## Task item
Only the lines of the data holding the string "class" need to be returned.

## The data
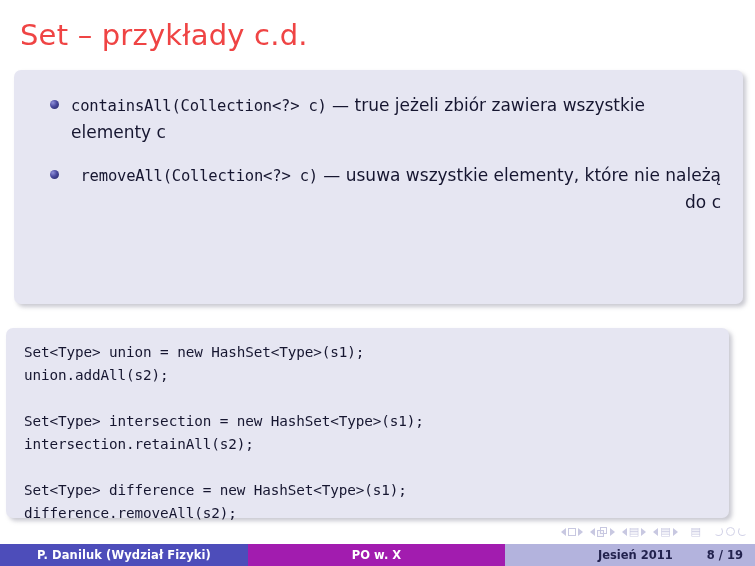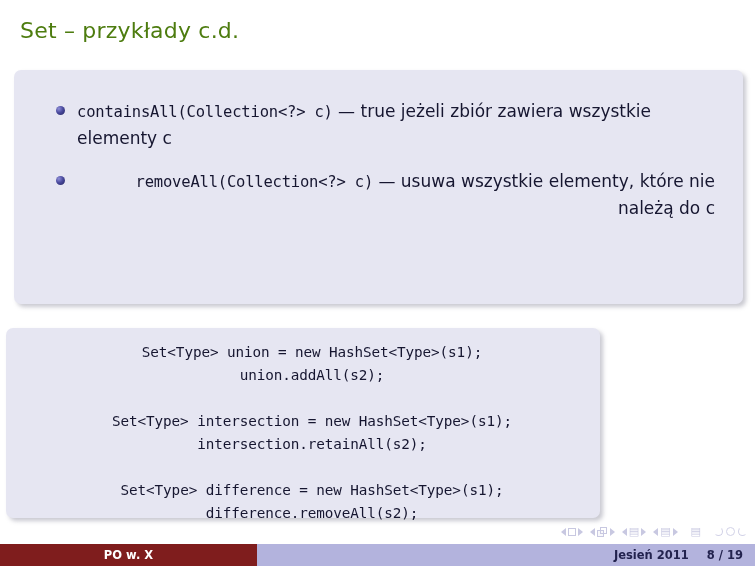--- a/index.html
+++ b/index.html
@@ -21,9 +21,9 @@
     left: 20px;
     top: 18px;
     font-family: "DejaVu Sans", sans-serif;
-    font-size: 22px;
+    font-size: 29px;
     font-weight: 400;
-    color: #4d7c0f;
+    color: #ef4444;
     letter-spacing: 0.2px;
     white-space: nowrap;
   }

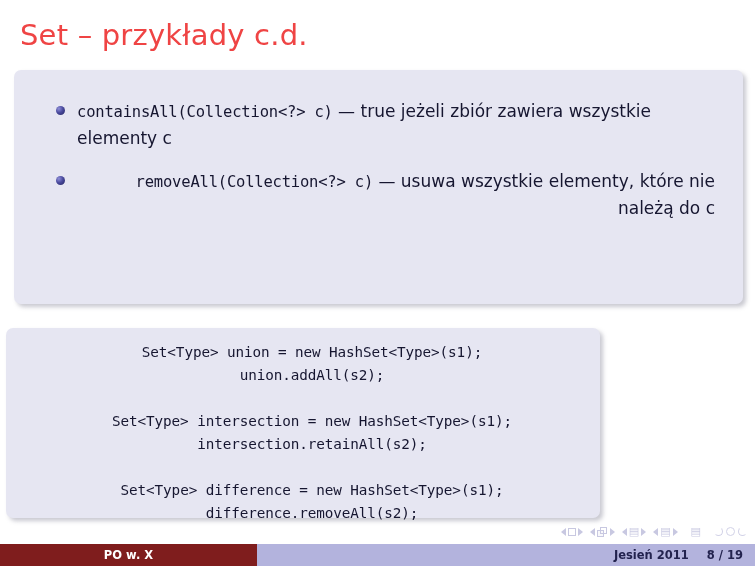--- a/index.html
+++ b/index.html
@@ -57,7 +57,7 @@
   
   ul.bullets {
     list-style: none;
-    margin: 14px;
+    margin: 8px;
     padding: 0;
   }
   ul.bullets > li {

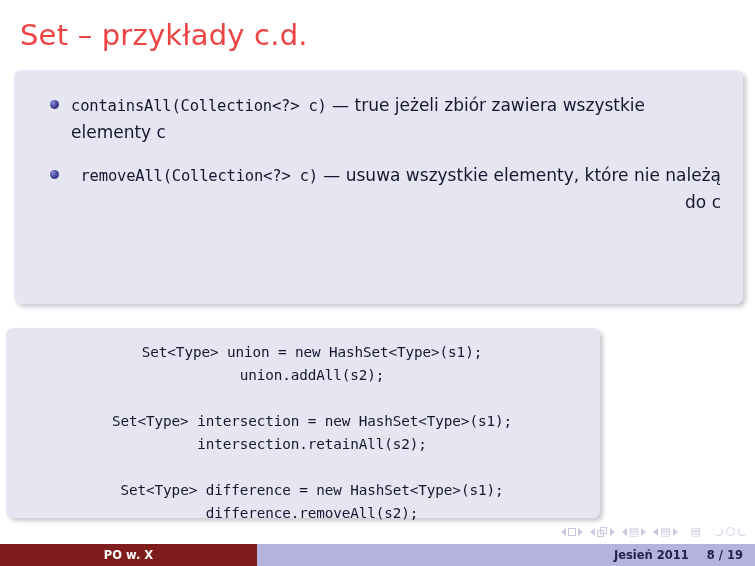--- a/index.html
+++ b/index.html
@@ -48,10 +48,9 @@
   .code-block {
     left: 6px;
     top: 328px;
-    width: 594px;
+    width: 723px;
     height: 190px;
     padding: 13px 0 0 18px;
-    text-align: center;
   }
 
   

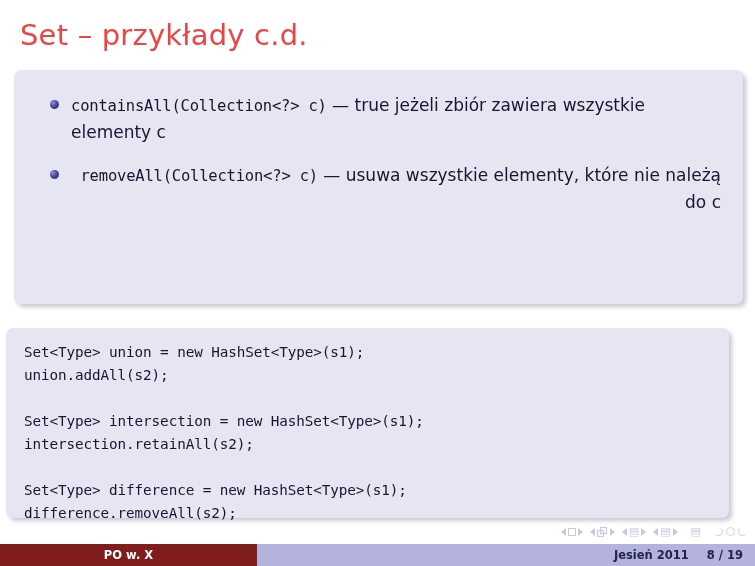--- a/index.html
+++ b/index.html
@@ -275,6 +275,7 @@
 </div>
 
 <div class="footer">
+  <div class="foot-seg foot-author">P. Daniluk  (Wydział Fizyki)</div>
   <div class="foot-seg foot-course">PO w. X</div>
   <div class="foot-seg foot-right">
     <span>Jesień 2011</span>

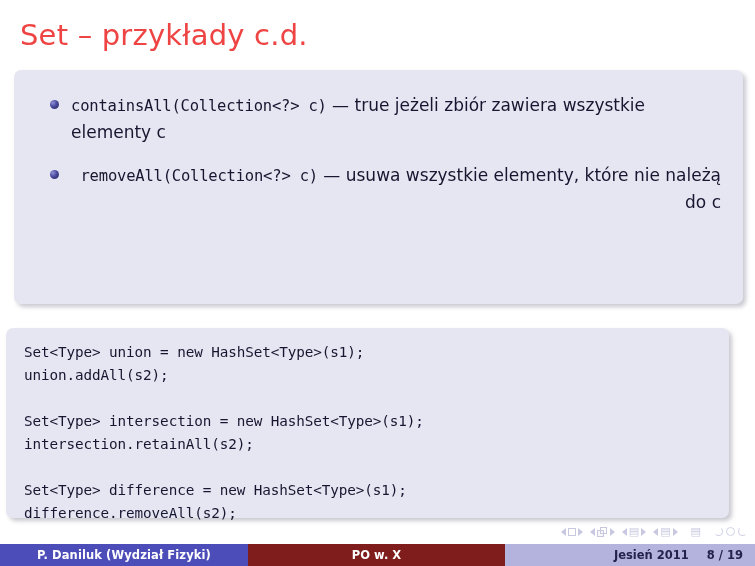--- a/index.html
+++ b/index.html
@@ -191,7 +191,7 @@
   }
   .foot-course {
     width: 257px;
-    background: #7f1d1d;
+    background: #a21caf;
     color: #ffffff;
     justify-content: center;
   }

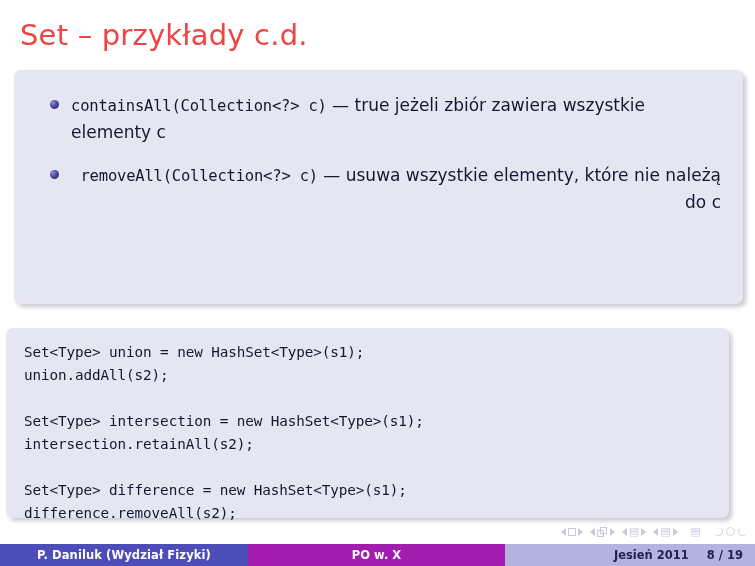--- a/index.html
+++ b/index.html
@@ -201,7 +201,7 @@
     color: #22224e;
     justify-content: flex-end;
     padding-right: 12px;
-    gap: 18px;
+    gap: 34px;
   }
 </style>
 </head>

## Answer area
 <div class="footer">
+  <div class="foot-seg foot-author">P. Daniluk  (Wydział Fizyki)</div>
   <div class="foot-seg foot-course">PO w. X</div>
   <div class="foot-seg foot-right">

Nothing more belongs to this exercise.